TAK Z GRUBSZA W TĄ GRĘ NIE DALI WCIĄGNĄĆ SIĘ TYLKO NIEMCY:
http://www.trystero.pl/wp-content/uploads/2009/05/banka-na-rynku-nieruchomosci-irl-uk-ger-us-esp.png


W CHWILI, KIEDY BANKI PRZYKRĘCIŁY KUREK Z WIRTUALNYM PIENIĄDZEM - a CENA MIESZKAŃ ZOSTAŁA
WYWINDOWANA - i tak naprawdę w ŚWIADOMOŚCI wielu ludzi, jest ona akceptowalna - TYLKO GDZIE DOSTANĘ
KREDYT?? I CZY MAM OWYSTARCZAJĄCĄ ZDOLNOŚĆ?

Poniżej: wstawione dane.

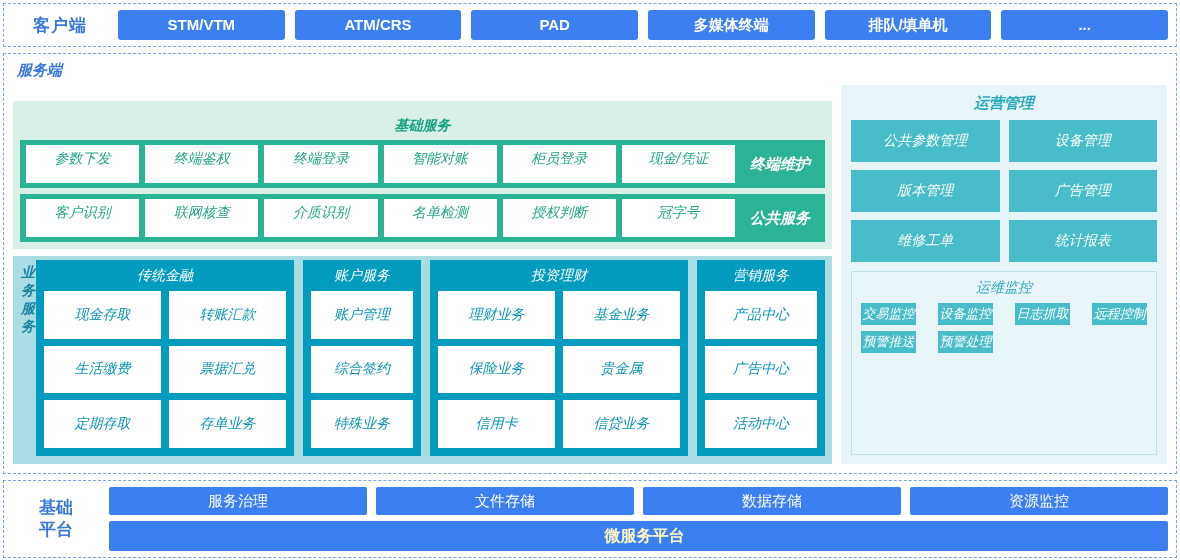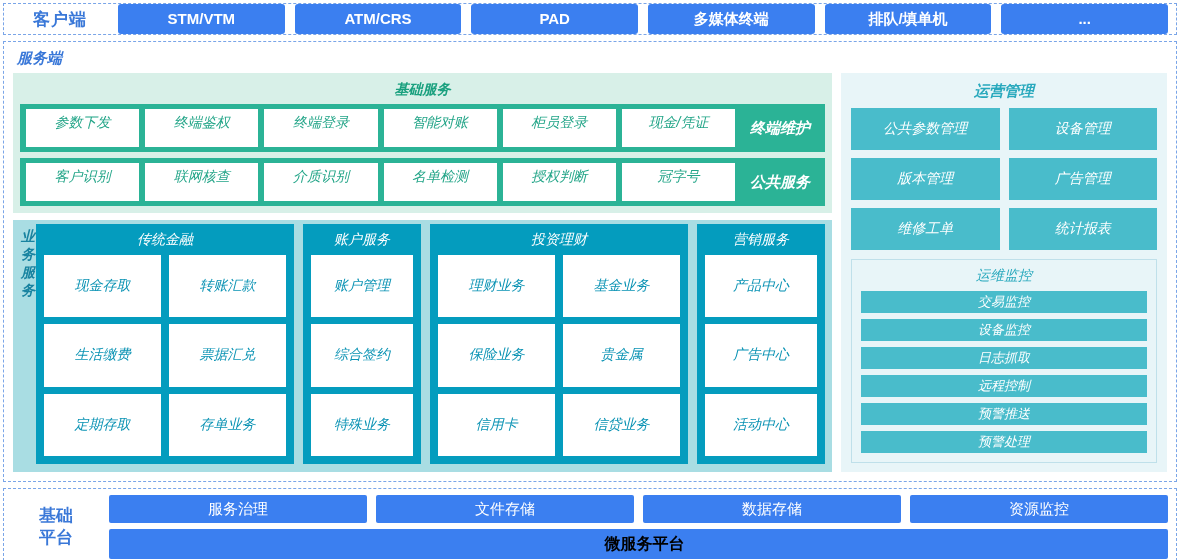"基础服务" .basic-block { margin-top: none -> 16px; padding: 5px 7px 7px 7px -> 13px 7px 7px 7px }
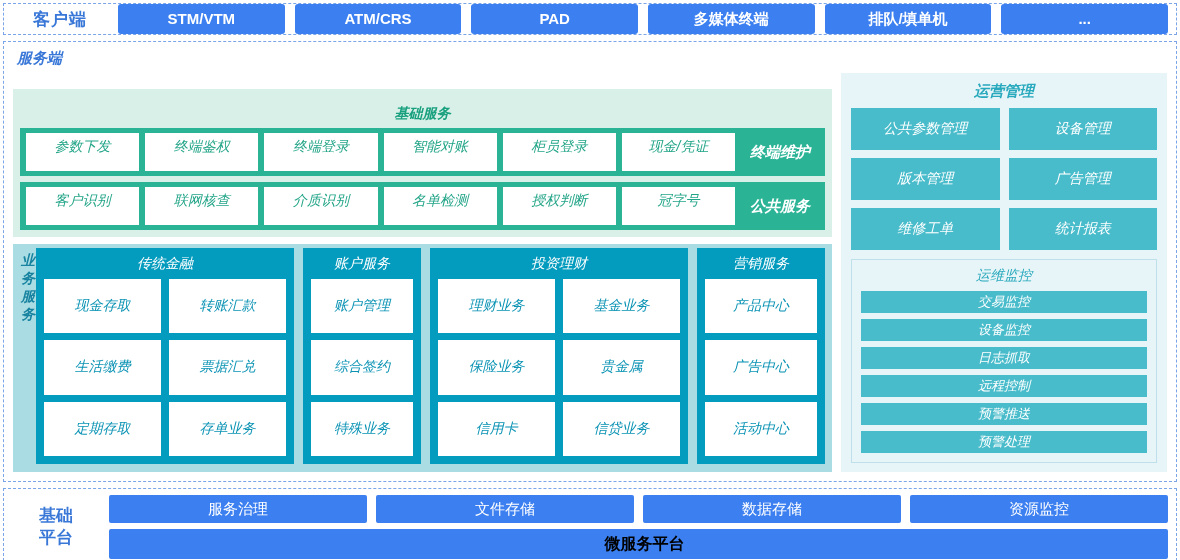"交易监控" .mon-grid { grid-template-columns: 1fr -> 1fr 1fr 1fr 1fr }
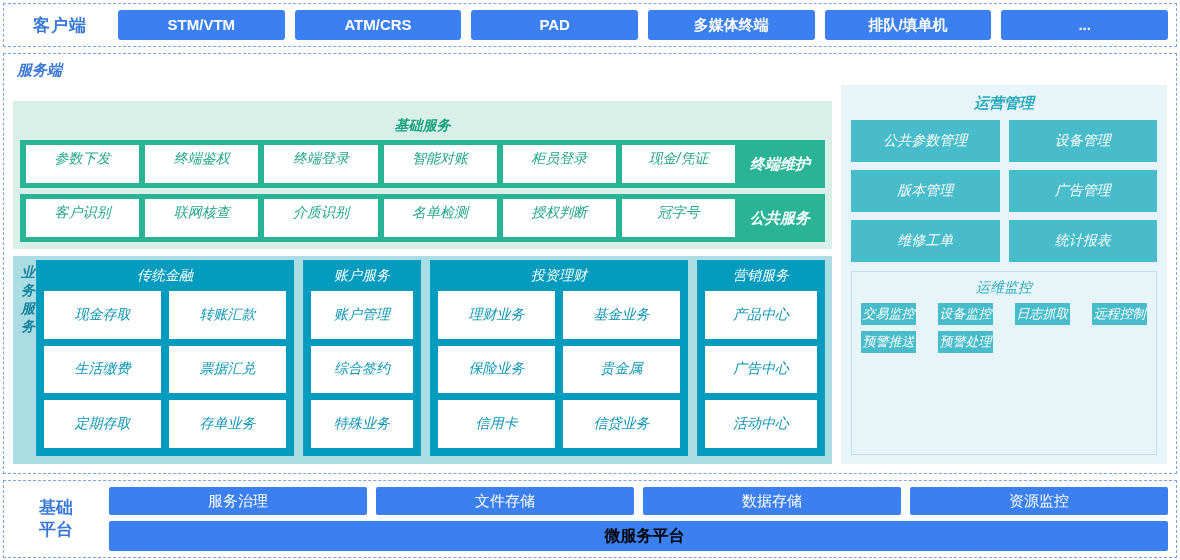"微服务平台" .plat-wide { color: #000000 -> #fef9c3 }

PROGI RnS ZOSTAŁY DOSTOSOWANE DO WYSPEKULOWANYCH CEN, NIE MAJĄCYCH ŻADNEGO EKONOMICZNEGO PODŁOŻA,
TAK ABY NADAL DEVELOPERKA MOGŁA KOSIĆ MARŻE, a PSEŁDO DORADCY/POŚREDNICY PROWIZJE OD OGÓLNEJ KWOTY
KREDYTU NA PRZESZACOWANE NIERUCHOMOŚCI.

Przykład Lublin - rok 2005 1m2 prawdziwego APARTAMENTU - centrum 'nowe' 3200zł brutto; normalne
budownictwo "nowe" Poręba przy JPII lub Willowa lub Fulmana, to ceny 2500-2800zł brutto
a dzisiaj próg RnS - 1m2 - 4500zł brutto.
W SEGMENCIE MIESZKAŃ ok 55m2 W ZASADZIE NIKT NIE SCHODZI PONIŻEJ TEGO PROGU, BO PO CO?
MARŻA UTRZYMANA, tylko sprzedaż przyhamowała...ale sprzedaje się, wystarczająco.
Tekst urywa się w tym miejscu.